Work request = All of the data below is to be copied again without changes.

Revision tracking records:
[Start of section]
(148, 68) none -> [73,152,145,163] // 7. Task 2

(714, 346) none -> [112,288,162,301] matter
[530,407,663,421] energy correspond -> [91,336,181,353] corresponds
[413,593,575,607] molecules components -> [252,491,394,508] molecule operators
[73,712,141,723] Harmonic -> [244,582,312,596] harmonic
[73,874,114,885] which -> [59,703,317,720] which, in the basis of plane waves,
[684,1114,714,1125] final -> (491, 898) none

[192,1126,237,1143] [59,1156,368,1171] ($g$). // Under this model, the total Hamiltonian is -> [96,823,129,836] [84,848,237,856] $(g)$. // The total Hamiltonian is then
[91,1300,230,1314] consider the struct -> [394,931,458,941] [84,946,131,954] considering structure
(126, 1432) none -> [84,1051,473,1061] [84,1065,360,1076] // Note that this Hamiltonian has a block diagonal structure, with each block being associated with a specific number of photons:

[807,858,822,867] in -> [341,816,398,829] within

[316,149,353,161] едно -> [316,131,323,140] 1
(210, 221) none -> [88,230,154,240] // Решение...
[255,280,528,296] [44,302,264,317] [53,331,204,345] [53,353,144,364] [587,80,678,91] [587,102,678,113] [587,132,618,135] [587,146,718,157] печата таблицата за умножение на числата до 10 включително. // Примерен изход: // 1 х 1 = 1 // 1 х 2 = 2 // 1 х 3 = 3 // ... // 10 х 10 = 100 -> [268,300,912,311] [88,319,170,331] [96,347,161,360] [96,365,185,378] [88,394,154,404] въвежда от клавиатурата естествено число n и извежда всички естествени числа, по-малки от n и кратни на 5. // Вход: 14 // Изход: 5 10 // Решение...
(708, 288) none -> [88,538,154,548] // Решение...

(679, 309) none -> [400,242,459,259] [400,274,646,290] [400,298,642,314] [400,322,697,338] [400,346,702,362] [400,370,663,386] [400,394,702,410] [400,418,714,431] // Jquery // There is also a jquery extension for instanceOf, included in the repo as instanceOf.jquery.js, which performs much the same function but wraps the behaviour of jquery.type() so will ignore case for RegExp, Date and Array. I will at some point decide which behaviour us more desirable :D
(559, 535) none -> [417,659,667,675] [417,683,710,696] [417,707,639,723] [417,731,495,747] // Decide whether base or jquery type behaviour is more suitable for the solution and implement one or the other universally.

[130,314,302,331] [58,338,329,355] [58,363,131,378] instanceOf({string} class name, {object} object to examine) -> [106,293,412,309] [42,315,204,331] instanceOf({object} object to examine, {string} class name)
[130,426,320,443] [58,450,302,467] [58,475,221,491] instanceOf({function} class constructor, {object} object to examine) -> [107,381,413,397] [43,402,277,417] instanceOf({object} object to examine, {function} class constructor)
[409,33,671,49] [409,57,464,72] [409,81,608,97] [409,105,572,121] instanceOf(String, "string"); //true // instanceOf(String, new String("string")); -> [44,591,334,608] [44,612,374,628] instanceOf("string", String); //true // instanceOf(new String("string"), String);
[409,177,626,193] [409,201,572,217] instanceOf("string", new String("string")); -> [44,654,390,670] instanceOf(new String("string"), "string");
[End of section]
Answer section =
(148, 68) none -> [73,152,145,163] // 7. Task 2

(714, 346) none -> [112,288,162,301] matter
[530,407,663,421] energy correspond -> [91,336,181,353] corresponds
[413,593,575,607] molecules components -> [252,491,394,508] molecule operators
[73,712,141,723] Harmonic -> [244,582,312,596] harmonic
[73,874,114,885] which -> [59,703,317,720] which, in the basis of plane waves,
[684,1114,714,1125] final -> (491, 898) none

[192,1126,237,1143] [59,1156,368,1171] ($g$). // Under this model, the total Hamiltonian is -> [96,823,129,836] [84,848,237,856] $(g)$. // The total Hamiltonian is then
[91,1300,230,1314] consider the struct -> [394,931,458,941] [84,946,131,954] considering structure
(126, 1432) none -> [84,1051,473,1061] [84,1065,360,1076] // Note that this Hamiltonian has a block diagonal structure, with each block being associated with a specific number of photons:

[807,858,822,867] in -> [341,816,398,829] within

[316,149,353,161] едно -> [316,131,323,140] 1
(210, 221) none -> [88,230,154,240] // Решение...
[255,280,528,296] [44,302,264,317] [53,331,204,345] [53,353,144,364] [587,80,678,91] [587,102,678,113] [587,132,618,135] [587,146,718,157] печата таблицата за умножение на числата до 10 включително. // Примерен изход: // 1 х 1 = 1 // 1 х 2 = 2 // 1 х 3 = 3 // ... // 10 х 10 = 100 -> [268,300,912,311] [88,319,170,331] [96,347,161,360] [96,365,185,378] [88,394,154,404] въвежда от клавиатурата естествено число n и извежда всички естествени числа, по-малки от n и кратни на 5. // Вход: 14 // Изход: 5 10 // Решение...
(708, 288) none -> [88,538,154,548] // Решение...

(679, 309) none -> [400,242,459,259] [400,274,646,290] [400,298,642,314] [400,322,697,338] [400,346,702,362] [400,370,663,386] [400,394,702,410] [400,418,714,431] // Jquery // There is also a jquery extension for instanceOf, included in the repo as instanceOf.jquery.js, which performs much the same function but wraps the behaviour of jquery.type() so will ignore case for RegExp, Date and Array. I will at some point decide which behaviour us more desirable :D
(559, 535) none -> [417,659,667,675] [417,683,710,696] [417,707,639,723] [417,731,495,747] // Decide whether base or jquery type behaviour is more suitable for the solution and implement one or the other universally.

[130,314,302,331] [58,338,329,355] [58,363,131,378] instanceOf({string} class name, {object} object to examine) -> [106,293,412,309] [42,315,204,331] instanceOf({object} object to examine, {string} class name)
[130,426,320,443] [58,450,302,467] [58,475,221,491] instanceOf({function} class constructor, {object} object to examine) -> [107,381,413,397] [43,402,277,417] instanceOf({object} object to examine, {function} class constructor)
[409,33,671,49] [409,57,464,72] [409,81,608,97] [409,105,572,121] instanceOf(String, "string"); //true // instanceOf(String, new String("string")); -> [44,591,334,608] [44,612,374,628] instanceOf("string", String); //true // instanceOf(new String("string"), String);
[409,177,626,193] [409,201,572,217] instanceOf("string", new String("string")); -> [44,654,390,670] instanceOf(new String("string"), "string");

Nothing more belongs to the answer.